Y detrás de todo eso, una nueva oportunidad para que Argentina deje de pensar únicamente en producción y comience a pensar en industrialización energética y captura de valor.

El potencial es enorme, pero no automático.

Los proyectos deberán ejecutarse, las inversiones deberán llegar y la infraestructura tendrá que acompañar el ritmo de crecimiento de Vaca Muerta.

Si esa coordinación se consigue, el propano y el butano podrían convertirse en uno de los nuevos grandes negocios exportadores de la Argentina energética.

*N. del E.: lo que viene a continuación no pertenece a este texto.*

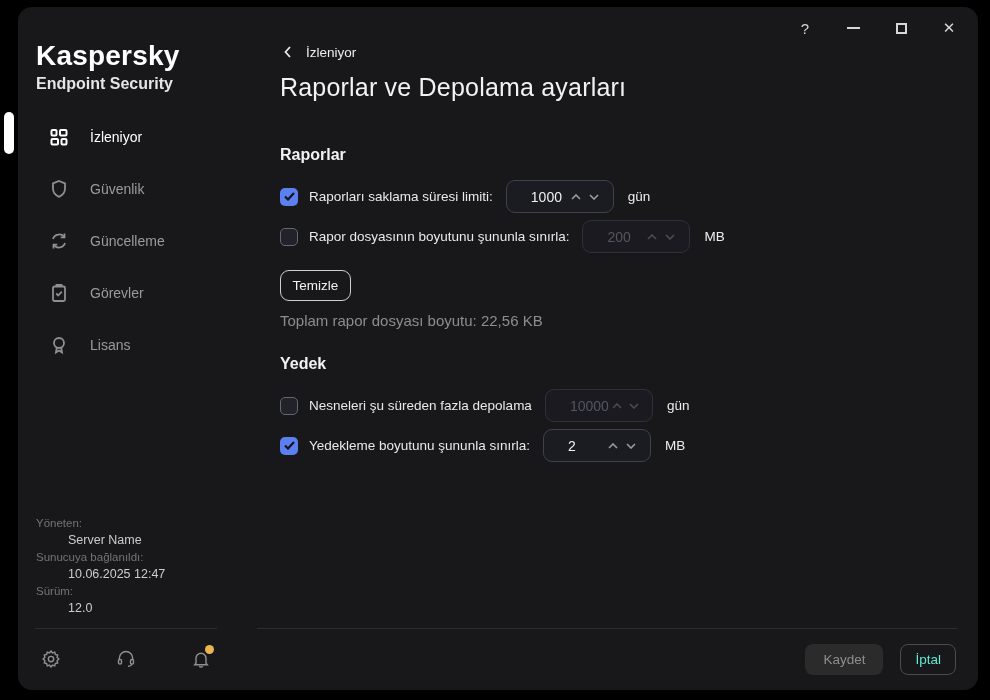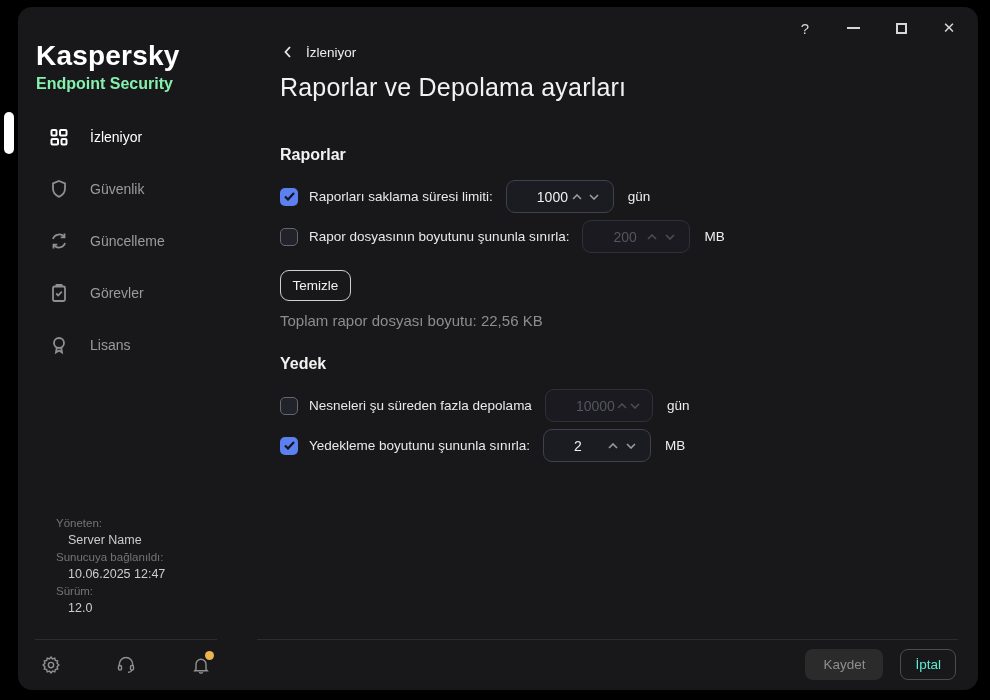--- a/index.html
+++ b/index.html
@@ -22,7 +22,7 @@
   .sidebar { position: absolute; left: 0; top: 0; bottom: 62px; width: 240px; }
   .logo { position: absolute; left: 18px; top: 33px; }
   .logo-brand { color: #ffffff; font-size: 28px; font-weight: 700; letter-spacing: .2px; }
-  .logo-product { color: #86efac; font-size: 16px; font-weight: 700; margin-top: 3px; }
+  .logo-product { color: #e5e5e5; font-size: 16px; font-weight: 700; margin-top: 3px; }
 
   .nav { position: absolute; left: 0; top: 104px; right: 0; }
   .nav-item { display: flex; align-items: center; height: 52px; padding-left: 30px; cursor: pointer; }

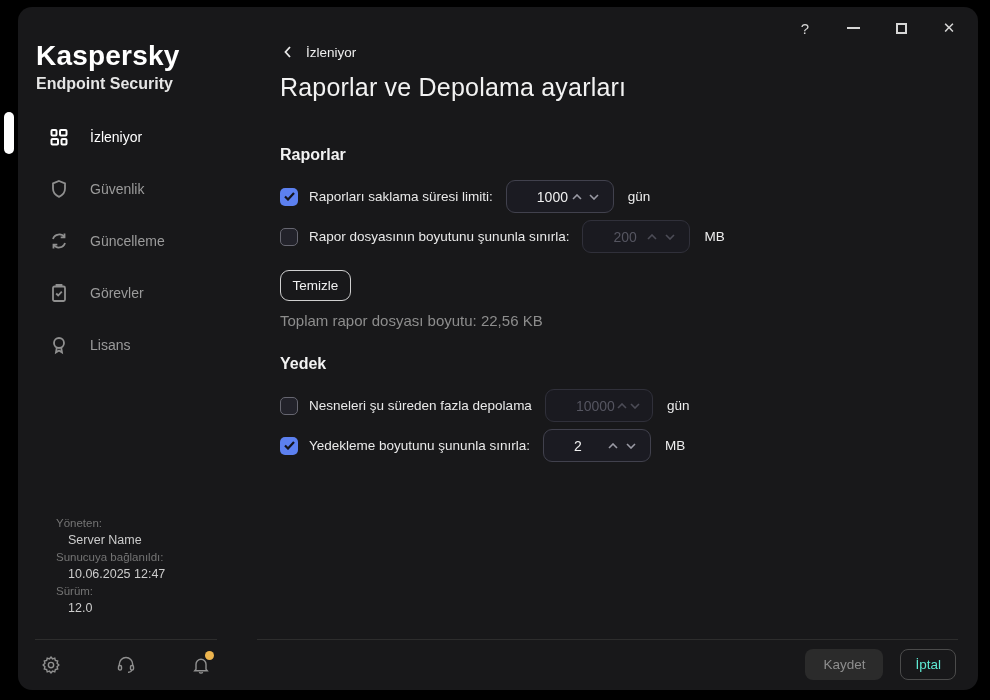--- a/index.html
+++ b/index.html
@@ -61,7 +61,7 @@
   .opt-label { color: #e9e9e9; font-size: 13.5px; margin-left: 11px; margin-right: 13px; }
 
   .spinner { width: 108px; height: 33px; border: 1px solid #41414d; border-radius: 9px;
-    background: #1b1b22; display: flex; align-items: center; padding: 0 10px 0 30px; }
+    background: #1b1b22; display: flex; align-items: center; padding: 0 10px 0 24px; }
   .spinner .spin-value { flex: 1; color: #f0f0f0; font-size: 14px; }
   .spin-btn { width: 18px; height: 18px; display: flex; align-items: center; justify-content: center;
     color: #9a9aa4; cursor: pointer; }

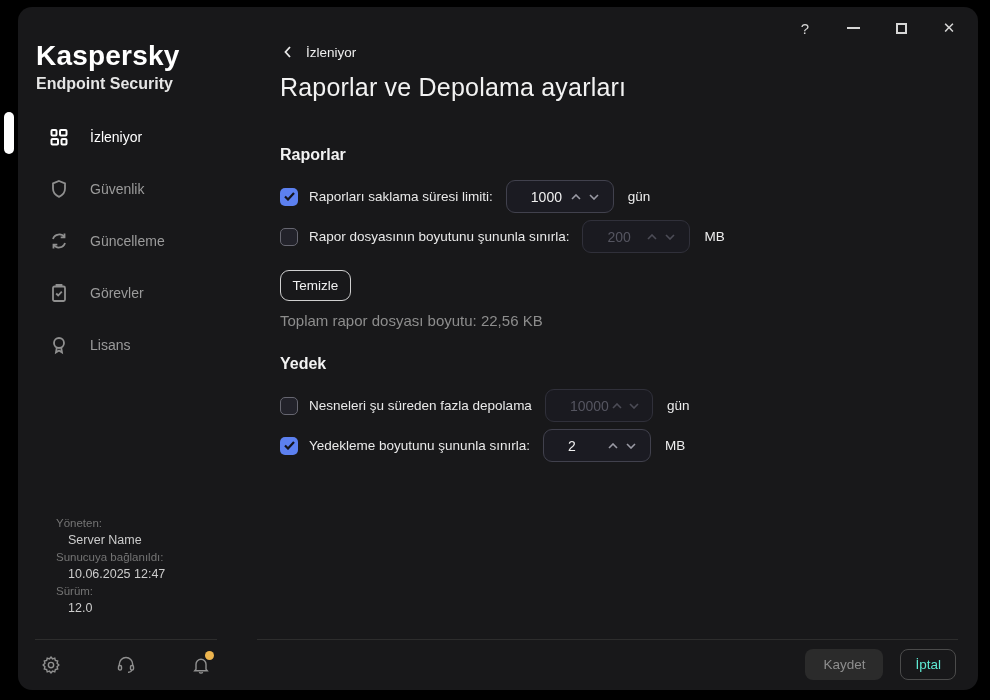--- a/index.html
+++ b/index.html
@@ -35,7 +35,7 @@
     background: #ffffff; border-radius: 6px; }
 
   .server-info { position: absolute; left: 18px; top: 505px; line-height: 1; }
-  .si-label { color: #747474; font-size: 11.5px; margin-top: 6px; margin-left: 20px; }
+  .si-label { color: #747474; font-size: 11.5px; margin-top: 6px; }
   .si-value { color: #cccccc; font-size: 12.5px; margin-top: 4px; margin-left: 32px; }
 
   

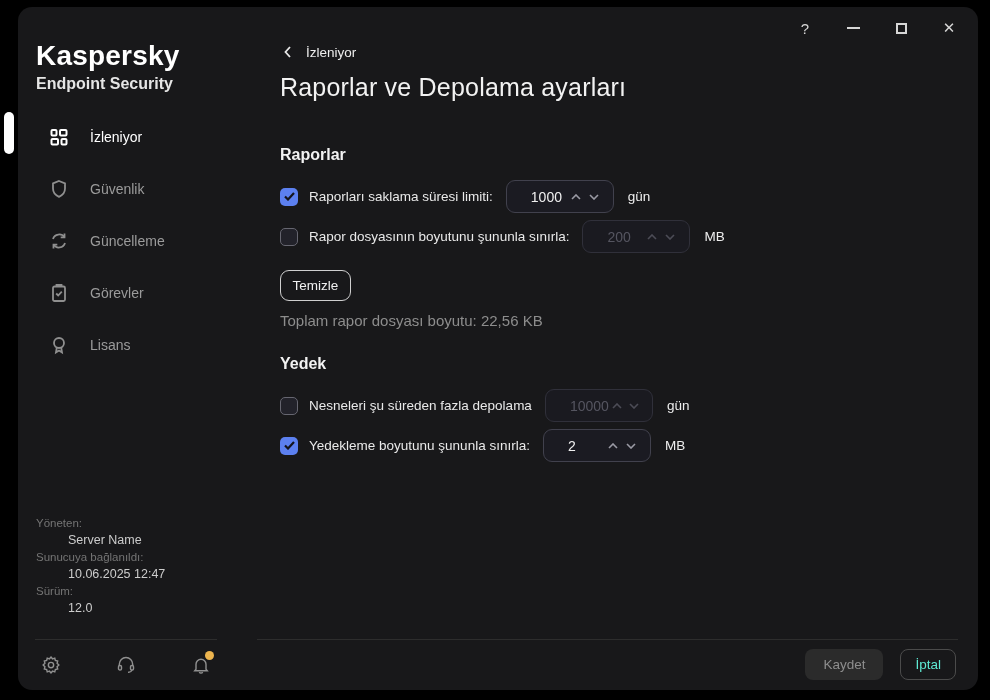--- a/index.html
+++ b/index.html
@@ -77,7 +77,7 @@
   .total-size { margin-top: 11px; color: #8d8d8d; font-size: 15px; }
 
   
-  .footer { position: absolute; left: 0; right: 0; bottom: 0; height: 51px; }
+  .footer { position: absolute; left: 0; right: 0; bottom: 0; height: 62px; }
   .divider-sidebar { position: absolute; left: 17px; width: 182px; top: 0; height: 1px; background: #2d2d2d; }
   .divider-main { position: absolute; left: 239px; right: 20px; top: 0; height: 1px; background: #2d2d2d; }
   .footer-icons { position: absolute; left: 22px; top: 0; bottom: 0; display: flex; align-items: center; gap: 53px; }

ANÁLISIS | VACAMUERTAONLINE

Vaca Muerta ya demostró que puede producir. Ahora tiene que demostrar que puede multiplicar el valor de cada molécula que extrae.

El petróleo puede generar exportaciones récord. El GNL puede abrir mercados globales. Y los líquidos del gas pueden convertirse en una tercera pata exportadora.

La próxima batalla energética argentina no será solamente por sacar más hidrocarburos del subsuelo. Será por construir la infraestructura necesaria para transformar esos recursos en industria, empleo y dólares.

Y en esa carrera, quien controle la capacidad de procesar, transportar y exportar tendrá una parte cada vez mayor del negocio de Vaca Muerta.